Work item
Only the lines from the one containing "- Let Us Destroy" through the last line below should be written out, exactly and with both ends kept.

Excerpted records

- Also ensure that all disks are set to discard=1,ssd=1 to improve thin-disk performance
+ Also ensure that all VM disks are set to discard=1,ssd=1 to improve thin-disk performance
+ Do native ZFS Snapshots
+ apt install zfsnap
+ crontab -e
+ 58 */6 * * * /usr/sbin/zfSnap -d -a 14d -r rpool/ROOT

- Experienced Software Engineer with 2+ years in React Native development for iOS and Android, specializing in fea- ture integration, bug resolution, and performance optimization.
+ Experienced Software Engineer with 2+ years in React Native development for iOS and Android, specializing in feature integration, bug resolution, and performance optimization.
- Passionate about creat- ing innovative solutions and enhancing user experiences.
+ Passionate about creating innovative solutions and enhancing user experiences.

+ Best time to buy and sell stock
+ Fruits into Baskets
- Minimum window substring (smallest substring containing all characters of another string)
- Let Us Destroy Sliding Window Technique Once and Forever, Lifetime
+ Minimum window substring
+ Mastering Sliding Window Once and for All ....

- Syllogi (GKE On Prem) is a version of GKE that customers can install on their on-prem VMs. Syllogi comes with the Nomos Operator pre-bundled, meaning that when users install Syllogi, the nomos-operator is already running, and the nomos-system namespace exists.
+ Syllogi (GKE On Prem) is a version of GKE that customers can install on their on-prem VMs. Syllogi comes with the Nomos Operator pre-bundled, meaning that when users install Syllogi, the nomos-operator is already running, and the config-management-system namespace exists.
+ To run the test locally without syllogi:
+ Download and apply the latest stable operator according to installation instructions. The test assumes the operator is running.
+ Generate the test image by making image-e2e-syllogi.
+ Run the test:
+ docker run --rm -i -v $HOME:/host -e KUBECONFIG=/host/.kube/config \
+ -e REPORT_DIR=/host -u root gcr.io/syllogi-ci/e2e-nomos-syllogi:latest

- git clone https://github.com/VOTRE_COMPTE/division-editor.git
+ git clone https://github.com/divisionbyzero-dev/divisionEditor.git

Task solution
- Let Us Destroy Sliding Window Technique Once and Forever, Lifetime
+ Minimum window substring
+ Mastering Sliding Window Once and for All ....

- Syllogi (GKE On Prem) is a version of GKE that customers can install on their on-prem VMs. Syllogi comes with the Nomos Operator pre-bundled, meaning that when users install Syllogi, the nomos-operator is already running, and the nomos-system namespace exists.
+ Syllogi (GKE On Prem) is a version of GKE that customers can install on their on-prem VMs. Syllogi comes with the Nomos Operator pre-bundled, meaning that when users install Syllogi, the nomos-operator is already running, and the config-management-system namespace exists.
+ To run the test locally without syllogi:
+ Download and apply the latest stable operator according to installation instructions. The test assumes the operator is running.
+ Generate the test image by making image-e2e-syllogi.
+ Run the test:
+ docker run --rm -i -v $HOME:/host -e KUBECONFIG=/host/.kube/config \
+ -e REPORT_DIR=/host -u root gcr.io/syllogi-ci/e2e-nomos-syllogi:latest

- git clone https://github.com/VOTRE_COMPTE/division-editor.git
+ git clone https://github.com/divisionbyzero-dev/divisionEditor.git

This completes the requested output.